La dificultad para asimilar la encarnación del hijo de Dios le vino a Green de su incapacidad de asimilar su propia sexualidad, con el elemento corporal que conlleva. Así, ante el carácter supuestamente irreconciliable del mundo material y el espiritual, optó por entregarse por completo a los placeres del cuerpo siempre que se mantuvieran en lo secreto, mientras hacía apología de un ascetismo hipócrita siempre que se mantuviera en su vida pública.

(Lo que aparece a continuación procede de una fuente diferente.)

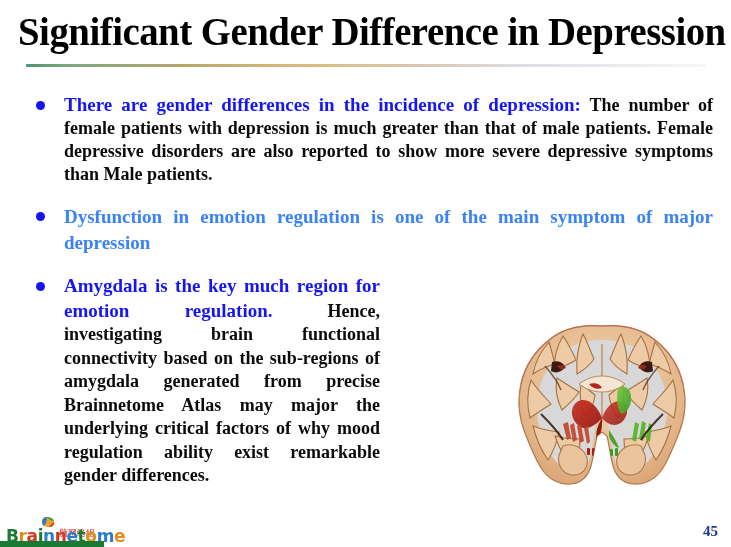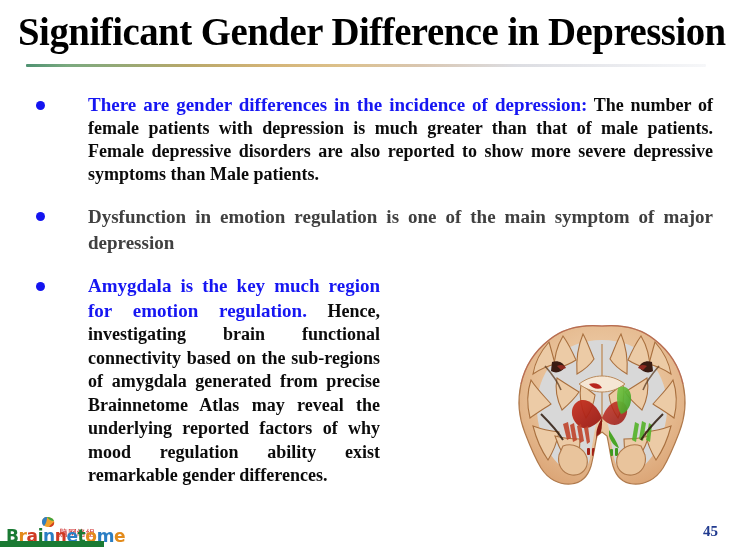"There are gender differences in" .bullet-block { padding-left: 88px -> 64px }
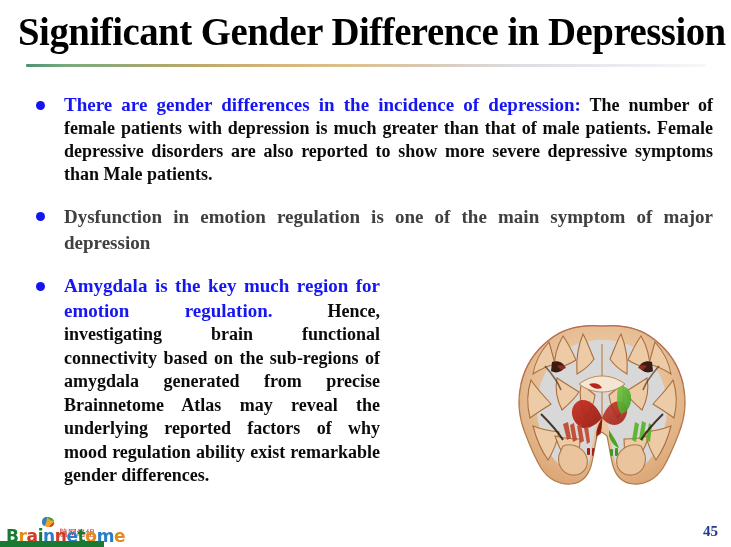"Dysfunction in emotion regulation is" .para.all-blue { color: #404040 -> #3b82f6 }
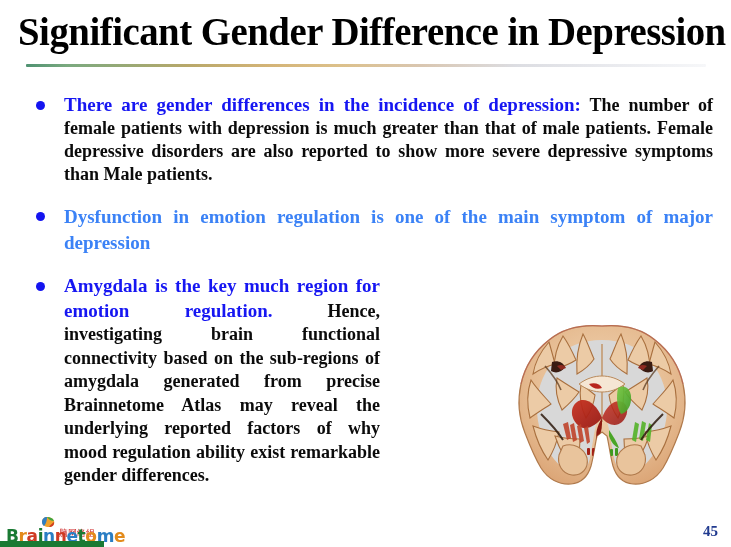"Hence, investigating brain functional" span.body { text: reveal the underlying reported -> major the underlying critical }
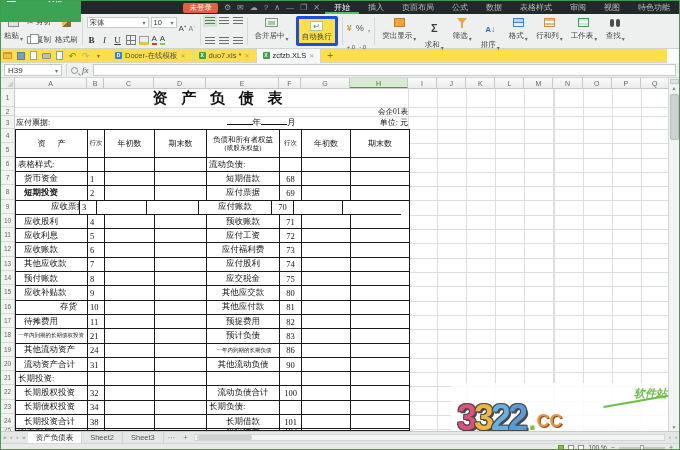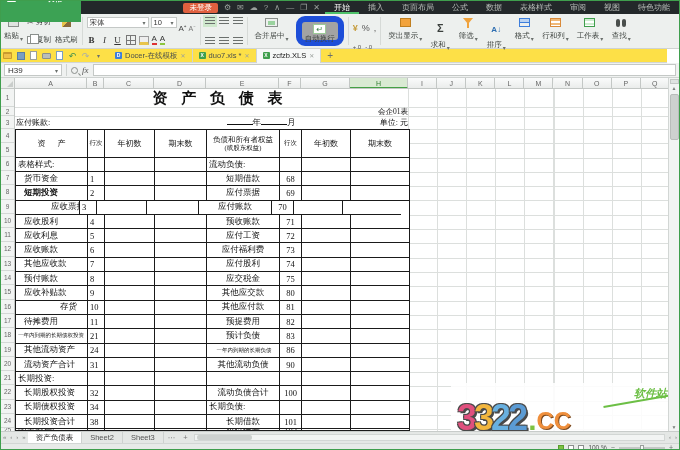"自动换行" .bigbtn.on { background: #a3a3a3 -> #fde047; border: 6px solid #1d4ed8 -> 3px solid #1d4ed8; border-radius: 9px -> 2px }
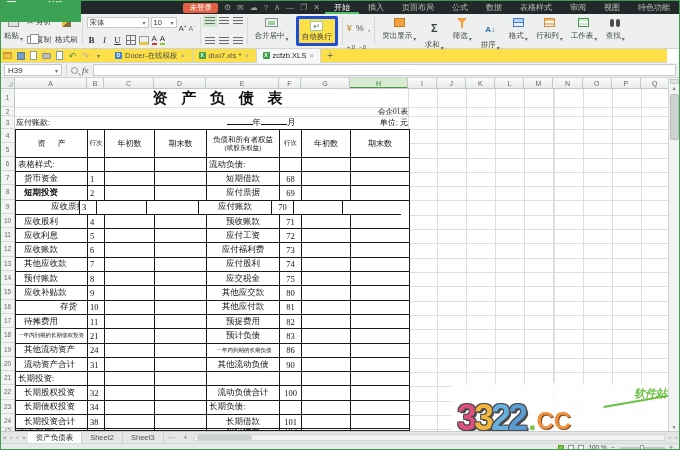"应付账款:" div { text: 账款 -> 票据 }
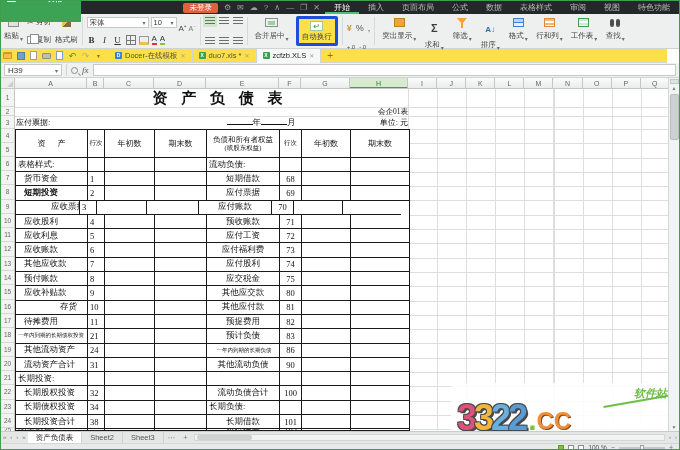"CC" #wmcc { font-size: 24px -> 18px }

Los últimos años de Green estuvieron marcados por la exacerbación de su dicotomía entre lo material y lo espiritual, así como por una nostalgia rayana en lo enfermizo respecto del culto católico preconciliar. Es sabido que, al igual que su contemporáneo J. R. R. Tolkien, aprovechaba cualquier oportunidad para denostar las reformas litúrgicas del Concilio Vaticano II, en las que veía una vulgarización de lo sagrado, una pulverización de la tradición cristiana en aras de una celebración que, por comprensible, perdía sacralidad.

Viudo desde 1987, Julien Green expiró hace 25 años. Sus restos reposan en la parroquia austriaca de san Egidio, junto a los restos del también escritor Éric Jouard, su hijo adoptivo, fallecido en 2015.